Now I get the concept of blogging/podcasting:  regardless of cries of guerrilla journalism, it's merely an extension of your opinion, wrapped for public consumption.  Perhaps that's why I just don't like it.  I know it's not completely based on the accents, as I'm a fan of Cthulhu on Parade.   The problem is I can't actively put my finger on my issues.  The only example that stands out is the the panel discussing the worst spells in CoC.  I know most players and keepers agree with them, but their reasoning for despising Call Fish and removing its tiny blurb from the next edition is so over the top that I can't take them seriously.  It's a perfect example of "mundane magic" offered by the Things Man Was Not Meant to Know to support their followers.  C'mon, half the deep one stories are based on dealings with humans and applications of the spell.  I imagine it used more often, albeit in a perfunctory way, than Summon Freakin' Cthulhu!  Most spells exist just for the investigators to prevent their casting.  Some as there for the investigators to cast only as a last-ditch attempt to hold back a worse rising tide of chaos.  Spells like Call Fish remind people that the unknown magics are sometimes benign, or at least appear benign.

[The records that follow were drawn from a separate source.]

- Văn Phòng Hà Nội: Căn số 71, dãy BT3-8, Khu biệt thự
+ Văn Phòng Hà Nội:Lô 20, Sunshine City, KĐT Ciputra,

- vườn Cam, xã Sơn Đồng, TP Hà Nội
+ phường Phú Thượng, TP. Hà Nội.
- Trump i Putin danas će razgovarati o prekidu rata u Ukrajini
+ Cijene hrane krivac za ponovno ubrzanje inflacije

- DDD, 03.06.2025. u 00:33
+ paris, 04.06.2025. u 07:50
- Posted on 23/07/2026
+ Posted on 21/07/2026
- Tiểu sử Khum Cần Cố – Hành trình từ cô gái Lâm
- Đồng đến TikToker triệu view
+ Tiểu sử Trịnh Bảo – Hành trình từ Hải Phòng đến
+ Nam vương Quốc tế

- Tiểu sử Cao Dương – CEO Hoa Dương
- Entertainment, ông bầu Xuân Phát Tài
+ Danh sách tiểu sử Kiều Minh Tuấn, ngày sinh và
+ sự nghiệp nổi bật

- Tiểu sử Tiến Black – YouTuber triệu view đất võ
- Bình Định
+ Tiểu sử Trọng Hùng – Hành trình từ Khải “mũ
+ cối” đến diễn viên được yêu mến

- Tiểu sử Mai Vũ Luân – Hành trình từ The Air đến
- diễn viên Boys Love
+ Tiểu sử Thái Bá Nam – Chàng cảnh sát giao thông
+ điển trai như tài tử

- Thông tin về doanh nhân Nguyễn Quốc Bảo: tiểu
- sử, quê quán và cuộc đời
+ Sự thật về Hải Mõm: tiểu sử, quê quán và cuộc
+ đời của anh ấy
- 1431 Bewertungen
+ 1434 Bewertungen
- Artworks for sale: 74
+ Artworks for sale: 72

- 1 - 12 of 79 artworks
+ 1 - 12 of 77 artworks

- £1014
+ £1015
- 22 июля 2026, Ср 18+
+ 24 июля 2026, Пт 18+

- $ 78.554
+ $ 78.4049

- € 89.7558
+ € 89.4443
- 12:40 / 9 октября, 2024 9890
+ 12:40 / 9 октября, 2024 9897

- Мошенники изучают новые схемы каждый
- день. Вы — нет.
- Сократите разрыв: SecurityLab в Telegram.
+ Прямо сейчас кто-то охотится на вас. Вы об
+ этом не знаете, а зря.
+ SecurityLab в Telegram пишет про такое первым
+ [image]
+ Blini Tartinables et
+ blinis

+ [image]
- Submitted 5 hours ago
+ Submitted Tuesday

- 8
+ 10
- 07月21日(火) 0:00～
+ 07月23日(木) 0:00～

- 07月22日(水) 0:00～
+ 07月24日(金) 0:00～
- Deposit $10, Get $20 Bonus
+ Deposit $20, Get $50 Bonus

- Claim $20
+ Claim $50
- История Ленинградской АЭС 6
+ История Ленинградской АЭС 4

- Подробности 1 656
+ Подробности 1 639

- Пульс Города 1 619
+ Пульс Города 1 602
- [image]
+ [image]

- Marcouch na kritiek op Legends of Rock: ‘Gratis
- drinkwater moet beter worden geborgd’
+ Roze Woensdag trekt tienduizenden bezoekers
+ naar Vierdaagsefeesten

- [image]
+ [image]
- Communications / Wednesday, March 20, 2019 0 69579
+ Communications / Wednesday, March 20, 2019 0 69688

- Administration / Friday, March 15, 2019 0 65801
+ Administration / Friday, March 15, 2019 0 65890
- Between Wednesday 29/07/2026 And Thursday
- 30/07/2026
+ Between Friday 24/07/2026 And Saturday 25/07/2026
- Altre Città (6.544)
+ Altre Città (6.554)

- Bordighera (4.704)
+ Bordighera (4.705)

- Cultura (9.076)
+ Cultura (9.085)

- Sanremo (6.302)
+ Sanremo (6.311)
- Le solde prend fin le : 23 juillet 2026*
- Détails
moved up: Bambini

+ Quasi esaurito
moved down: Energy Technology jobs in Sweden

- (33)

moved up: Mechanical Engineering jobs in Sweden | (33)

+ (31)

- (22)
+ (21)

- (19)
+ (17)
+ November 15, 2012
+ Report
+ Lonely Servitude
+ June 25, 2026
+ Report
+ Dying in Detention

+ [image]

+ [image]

That little topic threw me completely off a podcast I considered marginal at best. I've tried a number of podcasts devoted to D&D that I realize that the hosts don't get the game in the way I get the game.  Neither opinion is wrong, but it deviates so far from my "norm" that I can't enjoy it without screaming back at my computer/iPhone.  I don't feel I can give them a proper review without listening to more, and that's something I won't devote time to. 

Friends of Jackson Elias

1 comment:

  1. I sympathise. I can't make it through a whole episode without shouting at someone either.